**Task directions:**
Of the lines below, write out exactly those from the line with "ethylenediaminetetraacetic acid (EDTA)." through the line with "- A Tabela 9", both included, and skip the rest.

**Records:**
- - -
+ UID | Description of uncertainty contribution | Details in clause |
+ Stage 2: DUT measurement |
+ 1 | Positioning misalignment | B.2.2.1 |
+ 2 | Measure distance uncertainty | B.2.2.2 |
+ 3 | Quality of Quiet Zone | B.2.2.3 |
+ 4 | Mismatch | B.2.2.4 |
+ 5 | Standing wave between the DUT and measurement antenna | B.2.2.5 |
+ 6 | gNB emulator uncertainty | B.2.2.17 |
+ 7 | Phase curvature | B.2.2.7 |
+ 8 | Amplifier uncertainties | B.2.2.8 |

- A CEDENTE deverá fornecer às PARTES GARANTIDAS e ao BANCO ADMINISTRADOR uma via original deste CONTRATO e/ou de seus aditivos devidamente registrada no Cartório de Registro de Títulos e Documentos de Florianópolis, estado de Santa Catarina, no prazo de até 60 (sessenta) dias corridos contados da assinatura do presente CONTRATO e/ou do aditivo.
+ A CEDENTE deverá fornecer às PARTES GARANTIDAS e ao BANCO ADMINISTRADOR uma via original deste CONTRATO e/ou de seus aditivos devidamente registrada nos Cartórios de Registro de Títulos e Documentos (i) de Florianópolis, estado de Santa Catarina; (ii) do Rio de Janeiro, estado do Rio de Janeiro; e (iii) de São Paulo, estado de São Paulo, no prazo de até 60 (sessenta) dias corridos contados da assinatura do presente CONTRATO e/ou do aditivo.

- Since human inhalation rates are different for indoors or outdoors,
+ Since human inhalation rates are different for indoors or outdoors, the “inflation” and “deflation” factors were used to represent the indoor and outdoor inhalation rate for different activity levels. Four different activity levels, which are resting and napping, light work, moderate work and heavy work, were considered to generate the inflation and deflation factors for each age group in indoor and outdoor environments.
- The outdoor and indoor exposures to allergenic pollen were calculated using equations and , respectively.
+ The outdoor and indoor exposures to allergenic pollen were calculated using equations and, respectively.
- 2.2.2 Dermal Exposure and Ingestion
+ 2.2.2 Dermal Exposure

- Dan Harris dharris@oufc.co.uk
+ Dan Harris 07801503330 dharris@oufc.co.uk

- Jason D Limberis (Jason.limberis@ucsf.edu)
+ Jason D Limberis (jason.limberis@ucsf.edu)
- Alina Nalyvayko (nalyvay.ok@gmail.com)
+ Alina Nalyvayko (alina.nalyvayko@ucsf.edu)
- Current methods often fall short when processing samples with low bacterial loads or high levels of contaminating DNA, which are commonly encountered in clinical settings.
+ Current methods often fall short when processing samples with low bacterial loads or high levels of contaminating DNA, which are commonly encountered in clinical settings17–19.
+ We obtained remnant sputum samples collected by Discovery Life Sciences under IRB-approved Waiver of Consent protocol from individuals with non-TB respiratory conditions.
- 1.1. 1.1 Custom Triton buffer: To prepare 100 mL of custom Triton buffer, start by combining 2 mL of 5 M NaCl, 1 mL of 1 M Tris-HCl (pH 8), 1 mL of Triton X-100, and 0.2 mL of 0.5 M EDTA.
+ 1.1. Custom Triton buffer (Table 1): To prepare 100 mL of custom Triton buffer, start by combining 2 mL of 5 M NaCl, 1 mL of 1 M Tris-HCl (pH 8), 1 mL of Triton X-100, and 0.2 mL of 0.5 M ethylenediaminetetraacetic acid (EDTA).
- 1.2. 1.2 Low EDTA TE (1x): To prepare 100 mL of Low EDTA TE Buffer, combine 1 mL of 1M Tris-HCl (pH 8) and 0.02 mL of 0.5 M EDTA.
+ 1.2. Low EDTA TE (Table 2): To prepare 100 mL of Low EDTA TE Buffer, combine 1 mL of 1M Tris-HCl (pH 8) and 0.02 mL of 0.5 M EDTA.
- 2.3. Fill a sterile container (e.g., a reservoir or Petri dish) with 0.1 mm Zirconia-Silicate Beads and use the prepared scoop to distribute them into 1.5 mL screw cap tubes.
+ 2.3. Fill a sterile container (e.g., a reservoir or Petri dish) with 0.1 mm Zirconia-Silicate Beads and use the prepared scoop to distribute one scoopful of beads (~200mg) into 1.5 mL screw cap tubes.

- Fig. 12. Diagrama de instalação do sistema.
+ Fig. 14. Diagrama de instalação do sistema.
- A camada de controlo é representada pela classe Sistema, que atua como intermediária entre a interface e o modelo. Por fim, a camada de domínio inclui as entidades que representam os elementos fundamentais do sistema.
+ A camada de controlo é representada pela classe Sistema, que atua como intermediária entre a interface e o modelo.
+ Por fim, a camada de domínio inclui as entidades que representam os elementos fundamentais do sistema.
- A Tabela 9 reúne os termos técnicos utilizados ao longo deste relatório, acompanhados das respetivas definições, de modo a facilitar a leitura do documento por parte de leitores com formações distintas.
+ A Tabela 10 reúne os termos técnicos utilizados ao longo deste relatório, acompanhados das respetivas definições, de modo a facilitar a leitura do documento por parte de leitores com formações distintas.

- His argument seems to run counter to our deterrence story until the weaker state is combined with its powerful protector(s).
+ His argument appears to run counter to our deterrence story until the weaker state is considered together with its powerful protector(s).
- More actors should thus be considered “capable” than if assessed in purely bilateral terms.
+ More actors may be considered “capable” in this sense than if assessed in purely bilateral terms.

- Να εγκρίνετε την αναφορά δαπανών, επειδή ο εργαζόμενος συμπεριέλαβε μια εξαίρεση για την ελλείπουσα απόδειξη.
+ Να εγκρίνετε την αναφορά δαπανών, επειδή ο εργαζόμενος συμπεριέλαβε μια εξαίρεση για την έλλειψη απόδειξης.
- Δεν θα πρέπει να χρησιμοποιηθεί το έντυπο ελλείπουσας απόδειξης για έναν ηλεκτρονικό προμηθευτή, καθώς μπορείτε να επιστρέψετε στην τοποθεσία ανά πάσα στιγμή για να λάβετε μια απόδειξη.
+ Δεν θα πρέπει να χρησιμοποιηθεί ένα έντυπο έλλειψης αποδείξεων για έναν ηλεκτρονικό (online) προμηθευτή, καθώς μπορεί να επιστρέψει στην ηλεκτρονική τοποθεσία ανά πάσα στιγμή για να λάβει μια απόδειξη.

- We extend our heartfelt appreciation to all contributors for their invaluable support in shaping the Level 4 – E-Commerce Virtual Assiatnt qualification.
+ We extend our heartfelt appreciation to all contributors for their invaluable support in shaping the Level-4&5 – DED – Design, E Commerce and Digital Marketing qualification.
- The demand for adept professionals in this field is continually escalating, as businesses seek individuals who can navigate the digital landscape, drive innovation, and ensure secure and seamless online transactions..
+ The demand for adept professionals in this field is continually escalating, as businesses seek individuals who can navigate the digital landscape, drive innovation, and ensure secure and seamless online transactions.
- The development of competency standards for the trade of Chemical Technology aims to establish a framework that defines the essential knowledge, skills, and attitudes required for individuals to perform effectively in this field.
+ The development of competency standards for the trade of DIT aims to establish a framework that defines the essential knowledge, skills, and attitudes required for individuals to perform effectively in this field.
- - -
**Solution for this problem:**
+ 1.1. Custom Triton buffer (Table 1): To prepare 100 mL of custom Triton buffer, start by combining 2 mL of 5 M NaCl, 1 mL of 1 M Tris-HCl (pH 8), 1 mL of Triton X-100, and 0.2 mL of 0.5 M ethylenediaminetetraacetic acid (EDTA).
- 1.2. 1.2 Low EDTA TE (1x): To prepare 100 mL of Low EDTA TE Buffer, combine 1 mL of 1M Tris-HCl (pH 8) and 0.02 mL of 0.5 M EDTA.
+ 1.2. Low EDTA TE (Table 2): To prepare 100 mL of Low EDTA TE Buffer, combine 1 mL of 1M Tris-HCl (pH 8) and 0.02 mL of 0.5 M EDTA.
- 2.3. Fill a sterile container (e.g., a reservoir or Petri dish) with 0.1 mm Zirconia-Silicate Beads and use the prepared scoop to distribute them into 1.5 mL screw cap tubes.
+ 2.3. Fill a sterile container (e.g., a reservoir or Petri dish) with 0.1 mm Zirconia-Silicate Beads and use the prepared scoop to distribute one scoopful of beads (~200mg) into 1.5 mL screw cap tubes.

- Fig. 12. Diagrama de instalação do sistema.
+ Fig. 14. Diagrama de instalação do sistema.
- A camada de controlo é representada pela classe Sistema, que atua como intermediária entre a interface e o modelo. Por fim, a camada de domínio inclui as entidades que representam os elementos fundamentais do sistema.
+ A camada de controlo é representada pela classe Sistema, que atua como intermediária entre a interface e o modelo.
+ Por fim, a camada de domínio inclui as entidades que representam os elementos fundamentais do sistema.
- A Tabela 9 reúne os termos técnicos utilizados ao longo deste relatório, acompanhados das respetivas definições, de modo a facilitar a leitura do documento por parte de leitores com formações distintas.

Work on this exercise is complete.